Keep it simple. One of the most common ways to mark the future is to use present continuous with a temporal adverb.
I’m meeting a friend for coffee tomorrow.
She’s driving into town tonight.
After coffee, we’re heading over to the mall to do some shopping.
These are completely natural sentences. Note the lack of will.
The biggest gotchas with present continuous are that you can’t use it with stative verbs and the future context has to be clear.
The most common way to mark the future in English is with [am / is / are] going to [do]. If you’re in doubt, use this structure.
You’re not going to be able to sleep tonight if you drink so much coffee.
I’m going to lose some weight after my vacation.
We’re going to stop using will in every sentence.
Regularly scheduled events tend to take present simple even when the meaning is in the future.
I missed the first train, but the next one leaves in an hour.
I get off work at seven.
We better hurry since the store closes soon.
There’s some nuance in the last example. If the store closes soon, there’s a sense that this is according to plan. You can add a dash of urgency or express that this is unusual by switching to is going to close soon.
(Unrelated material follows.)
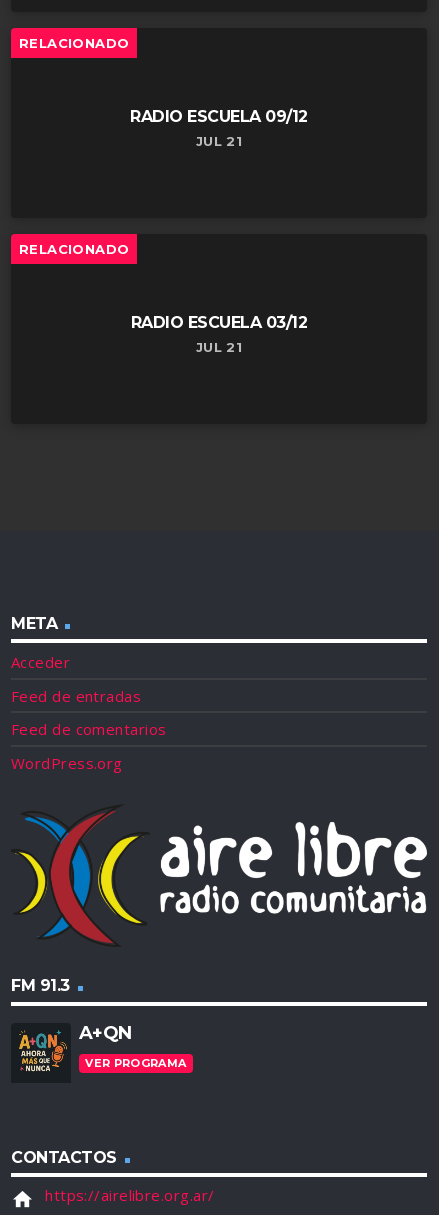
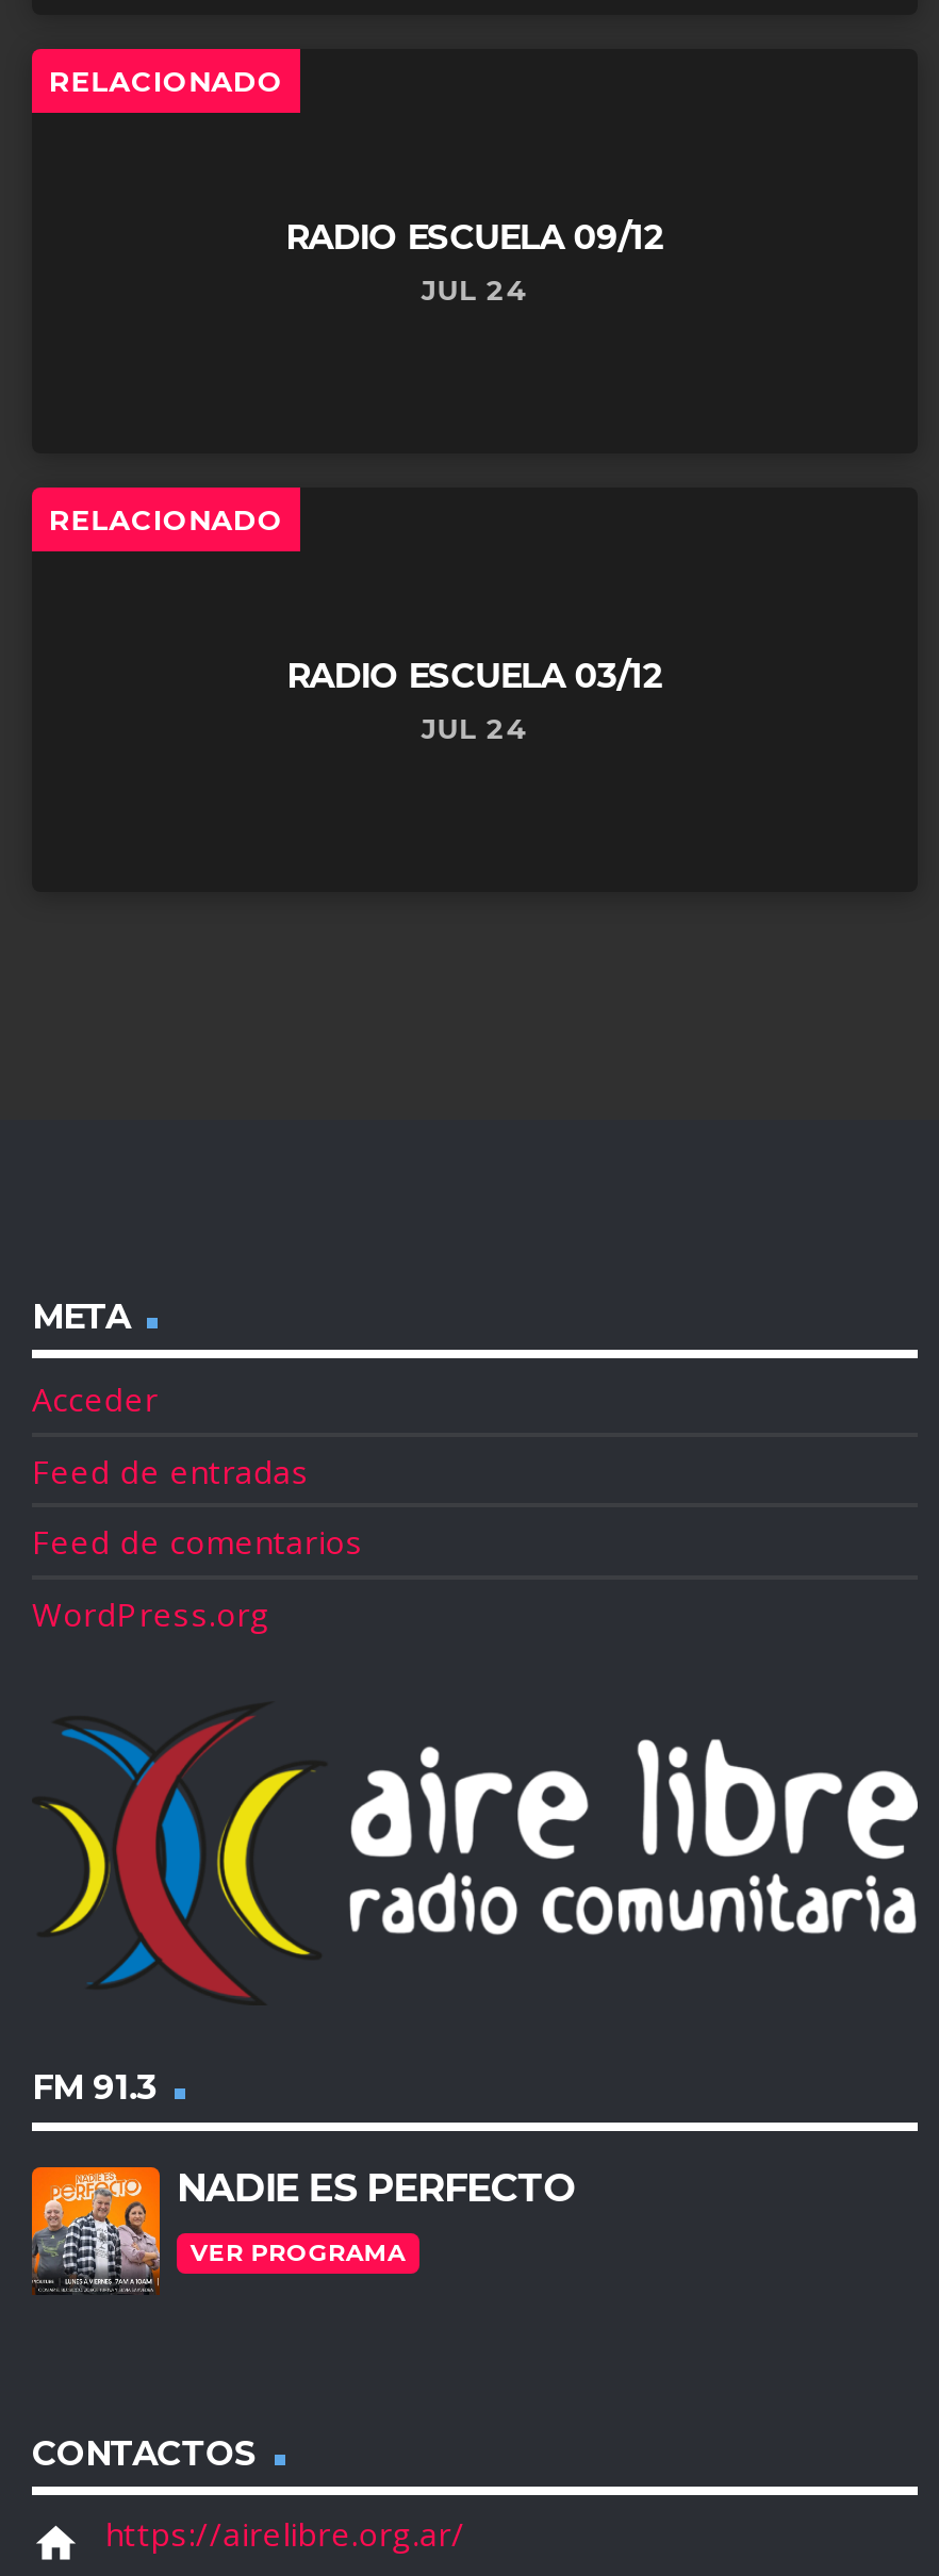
[196,133,242,149] JUL 21 -> [421,272,528,306] JUL 24
[196,339,242,355] JUL 21 -> [421,711,528,745] JUL 24
[11,1022,132,1082] [image] | A+QN -> [30,2165,577,2293] [image] | NADIE ES PERFECTO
This level of detail is something better picked up from experience rather than memorizing rules.
Will would not sound natural in any of the nine examples I’ve provided thus far.
If and When
If and when indicate the future and aren’t used with will for future conditionals.
If it snows tomorrow, I’m working from home.
Call me when you get home.
Your English is going to sound a lot better when you stop using ‘will’ all the time.
This is a huge gotcha for Slavic and Romance speakers.
Should, Might and May
Modal verbs of probability are the hardest part of the future for non-Germanic speakers to master.
It should be nice tomorrow.
I might just stay home.
You may not like it, but we have to get groceries tomorrow.
Think of will as a noun to get a sense of its power: free will, the will to live, willing. The modal verb has lost some of this raw strength in modern English, but it helps to remember that in Old English will was used only to express a strong want or volition.
Think of strong promises:
I’ll be there for you no matter what.
I won’t back down.
The emotional feeling here is much stronger than a mere plan. For plans use going to:
I’m going to give up smoking.
He’s going to learn Python by end of the year.
Will is also used for instant decisions that had no previous planning and is a change from what you’re currently doing
Hey man, you want some weed?
Sure, I’ll take a hit.
We’re heading out for bike ride, wanna tag along?
Yeah, I’ll come along.
If you never use will again, your English would sound more natural than using it every single time you talk about a future event. That’s extreme, but if you start using present continuous and going to more often, that’s already a huge start.